David Berridge

Question Time

A project by David Berridge, Rachel Lois Clapham, Alex Eisenberg and Mary Paterson as Open Dialogues.

www.questiontime.me

Published in the Winter edition of the CSPA Quarterly, which was focused on the 2009 United Nations Conference of the Parties in Copenhagen.  To view or order back issues, visit http://magcloud.com/browse/Magazine/38626.  To subscribe to the CSPA QUARTERLY, join us! https://www.sustainablepractice.org/join-the-cspa/

 

A set of cards is laid out in front of you. A word is written on each card. You are asked to pick a card. You might pick ‘Home’, ‘Personal Knowledge’ or ‘Wild Card’. You are asked some questions. The interviews are recorded, they are 2-5 minutes long and later appear, as anonymous recordings, online. Go to the website and a random interview is played. Listen to two or more and it becomes a series of moments and voices, young and old, in different ways public and private, and all a snapshot of how people were thinking – or, at least, talking to four English strangers wielding cards and dictaphones – during the two weeks of the COP15 climate change negotiations in Copenhagen.

This was the premise of Question Time, a collaboration between four UK based artists which took place under the auspices of New Life Copenhagen, a social sculpture project that saw 3000 visitors to COP15 hosted by 3000 Copenhagen households, at a time when every hotel in the city was fully booked. Whilst Question Time didn’t choreograph social dynamics in such an explicit way we sought, through our series of questions, to mould an encounter that might reveal something about attitudes, beliefs, and opinions, over two weeks that – the advertising hoardings and inflatable globes all around the city told us – was “a last chance to save the world.”

Listen to all the Question Time interviews on the website archive and there are considerable differences of style and mood. This not only reflects the different places we went to find interviewees – from the alternative ‘Klimaforum: the people’s summit’, to the official UN negotiations at the Bella Centre, to NGO receptions, protest marches, the Christiana commune and various bars and cafes throughout Copenhagen – but also how our own questions changed. To start, we asked people’s views on climate change, on why they were in Copenhagen, on how they thought change might happen. But people’s responses to these questions were often well rehearsed, ready-made or of a rhetorical nature. This left us unsatisfied, and so at the Question Time daily summit meetings we re-wrote the questions.
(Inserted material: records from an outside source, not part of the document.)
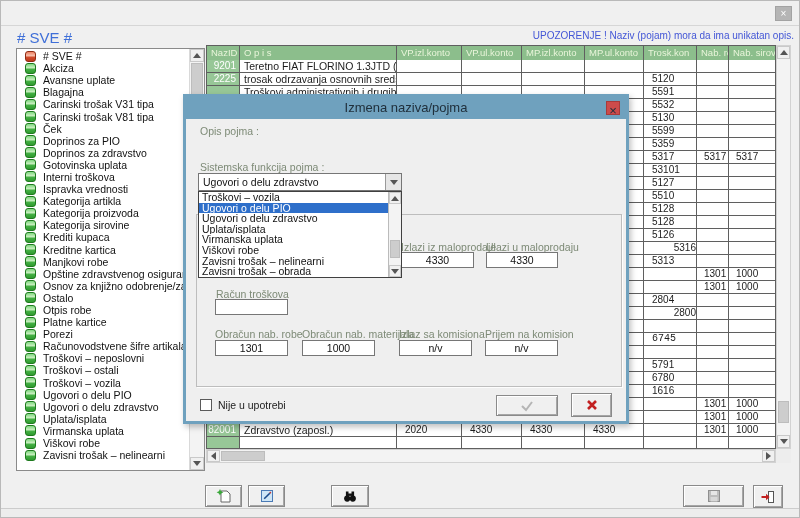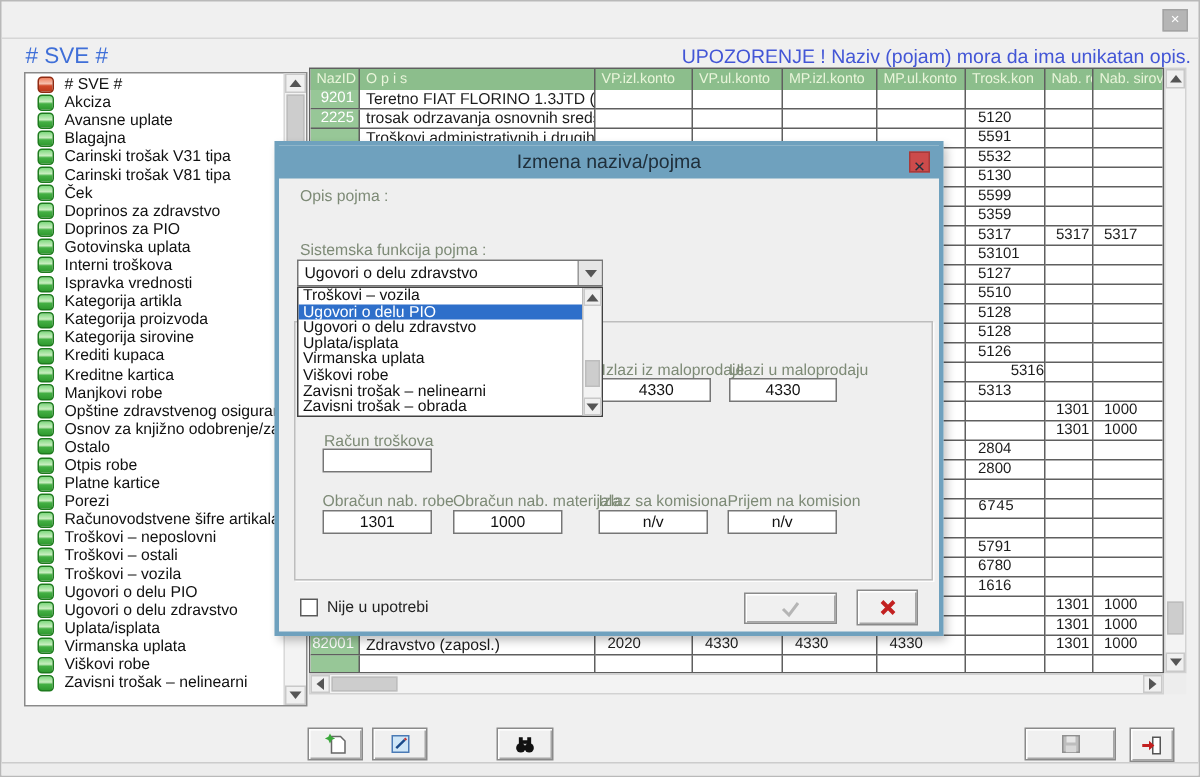"UPOZORENJE ! Naziv (pojam) mora" .warning { font-size: 13px -> 10px }
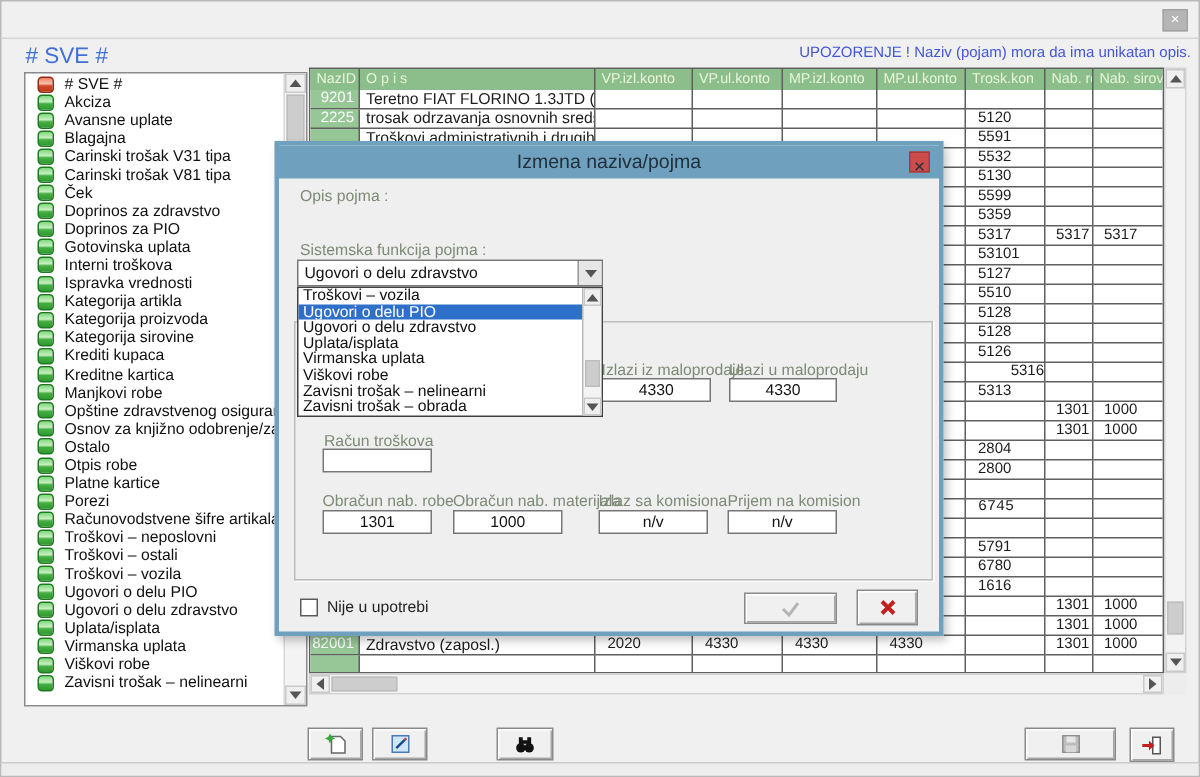"Doprinos za zdravstvo" div.sb-item { order: before "Doprinos za PIO" -> after "Doprinos za PIO" }
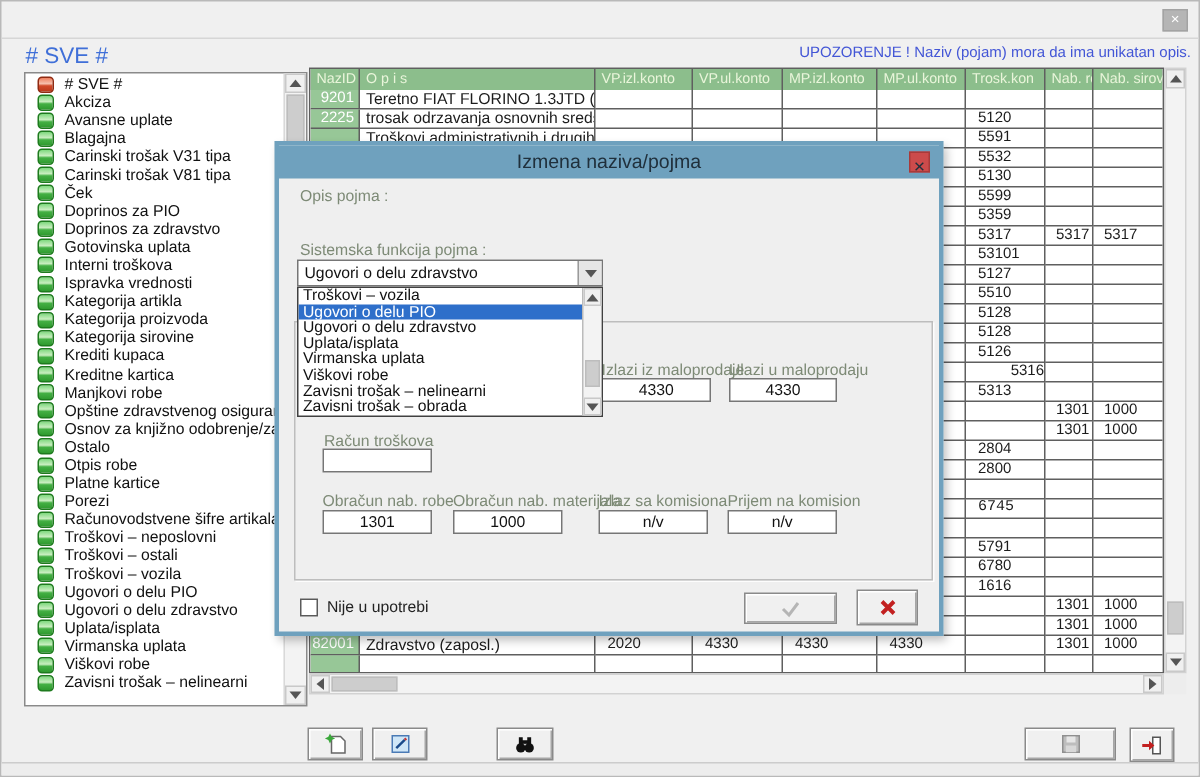"2800" div.td { text-align: none -> right }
The sheer pervasiveness of the conference and climate related issues during COP15 meant an oblique approach to our subject might be profitable instead: How do you feel about the ground? How are you in the future? How do you think? 

Our role in Question Time was under the same scrutiny as our encounter with the people of Copenhagen and their  responses to our questions. As such we decided early on to not edit the resulting interviews or the website archive. This is not to deny our position (as artists, activists, interviewers, climate documenters) within this deeply participatory artwork – simply that our agency was more located in the before; orchestrating the encounters, setting the questions, laying out the cards, pressing RECORD and asking, in our own particular ways: ‘Would you like to pick a card?’. The rest was left to the live.

Reading these excerpts on the page is very different to hearing the sound files, which differ again from the actual experience of each encounter. The interviews can be read as sources of ideas, opinions, activist tactics, anecdotes, obsessions and platitudes, by a range of world citizens, speaking variously as activists, delegates, shoppers, politicians, shamans, drinkers, and/or mothers. Or, ignore the content, and what emerges as important is the tone of a voice, rhythms of speech and breath, the hesitations and silences, the background muzak. 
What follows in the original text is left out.